An exploratory subgroup analyses also indicated that motor function was generally improved in younger patients and stabilised in older patients, although this “requires confirmation in further studies”, note the researchers.

The phase three, double-blind, randomised, placebo-controlled trial is designed to investigate the safety and efficacy of the drug risdiplam in these patients. Risdiplam modifies pre-mRNA splicing of the Survival of Motor Neuron 2 (SMN2) gene in order to increase production of functional SMN.

Patients aged between two and 25 years with confirmed 5q autosomal recessive type 2 or type 3 SMA were recruited from 42 hospitals in 14 countries across Europe, North America, South America, and Asia. Participants were eligible if they were non-ambulant, could sit independently, and had a score of at least two in entry item A of the Revised Upper Limb Module assessment.

Patients were stratified by age and randomly assigned (2:1) to receive either daily oral risdiplam, at a dose of 5mg (for individuals weighing ≥20kg) or 0.25 mg/kg (for individuals weighing <20kg), or daily oral placebo—which was matched to risdiplam in both colour and taste.
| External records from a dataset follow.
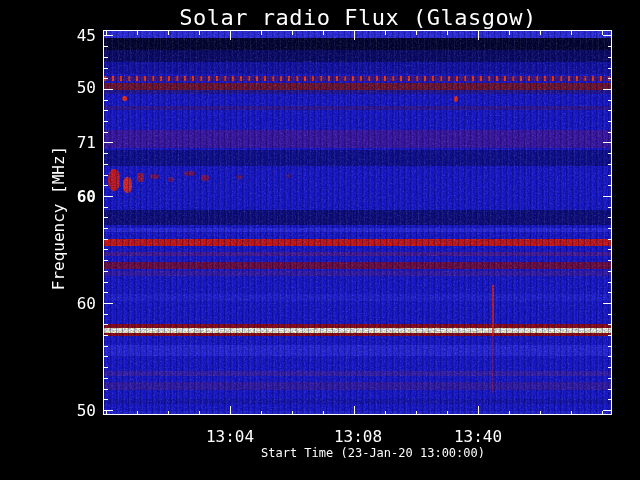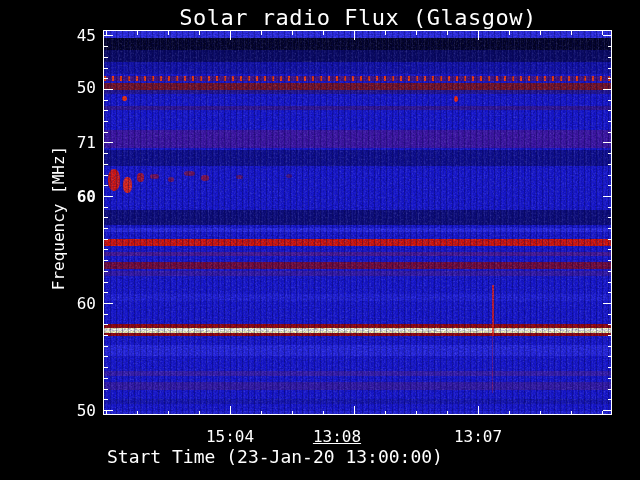"15:04" div.xlab { text: 15:04 -> 13:04 }
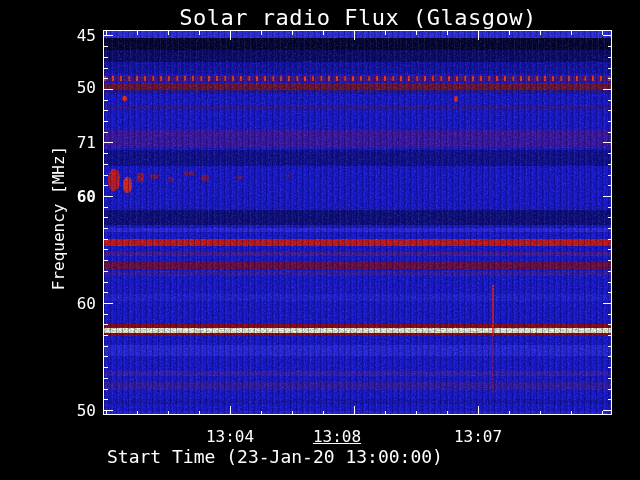"13:08" div.xlab { left: 302px -> 323px; text-decoration: underline -> none }
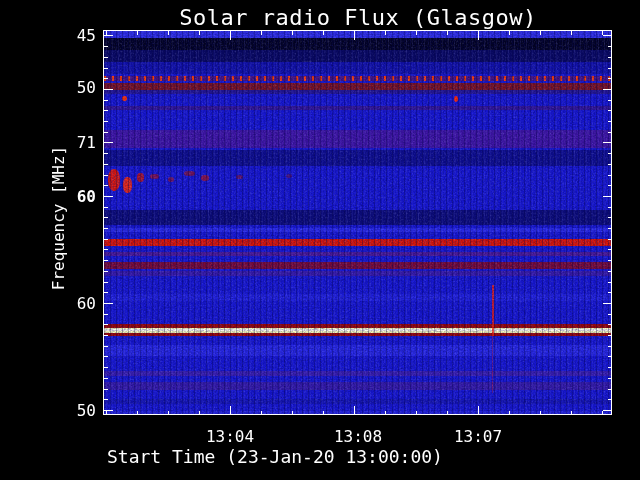"13:07" div.xlab { text: 13:07 -> 13:40 }
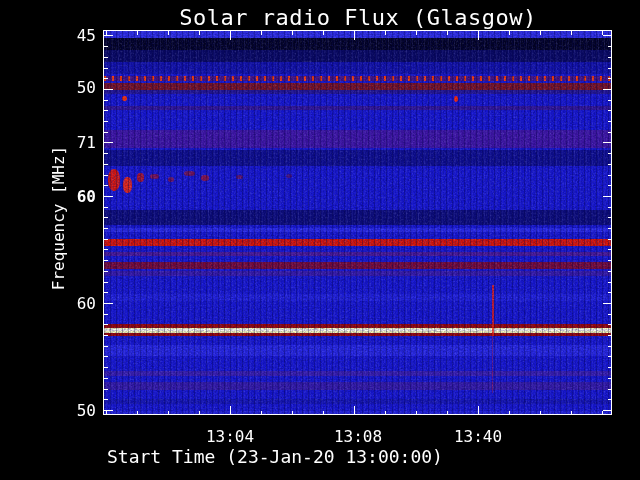"Start Time (23-Jan-20 13:00:00)" .xlabel { font-size: 18px -> 12px; left: 107px -> 119px; text-align: none -> center }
The primary endpoint was change from baseline in 32-item Motor Function Measure total score at 12 months. All individuals who were randomly assigned to risdiplam or placebo, and who did not meet the pre-specified missing item criteria for exclusion, were included in the primary efficacy analysis. Individuals who received at least one dose of risdiplam or placebo were included in the safety analysis.

Between October 2017 and September 2018, a total of 180 patients were randomly assigned to receive either risdiplam (n=120) or placebo (n=60). For analysis of the primary endpoint, 115 patients from the risdiplam group and 59 patients from the placebo group were included.

Findings showed that at 12 months, the least squares mean change from baseline in 32-item Motor Function Measure was 1.36 (95% confidence interval [CI] 0.61 to 2.11) in the risdiplam group and –0.19 (–1.22 to 0.84) in the placebo group, with a treatment difference of 1.55 (0.30 to 2.81; p=0·016) in favour of risdiplam.

In addition, 120 patients who received risdiplam and 60 who received placebo were included in the safety analyses. Adverse events that were reported in at least 5% more patients who received risdiplam than those who received placebo were pyrexia (25 [21%] of 120 patients who received risdiplam vs. 10 [17%] of 60 patients who received placebo), diarrhoea (20 [17%] vs. five [8%]), rash (20 [17%] vs. one [2%]), mouth and aphthous ulcers (eight [7%] vs. 0), urinary tract infection (eight [7%] vs. 0), and arthralgias (six [5%] vs. 0).

The incidence of serious adverse events was similar between treatment groups (24 [20%] of 120 patients in the risdiplam group; 11 [18%] of 60 patients in the placebo group), with the exception of pneumonia (nine [8%] in the risdiplam group; one [2%] in the placebo group).

SUNFISH part 2 is currently ongoing and is expected to provide additional evidence regarding the long-term safety and efficacy of risdiplam.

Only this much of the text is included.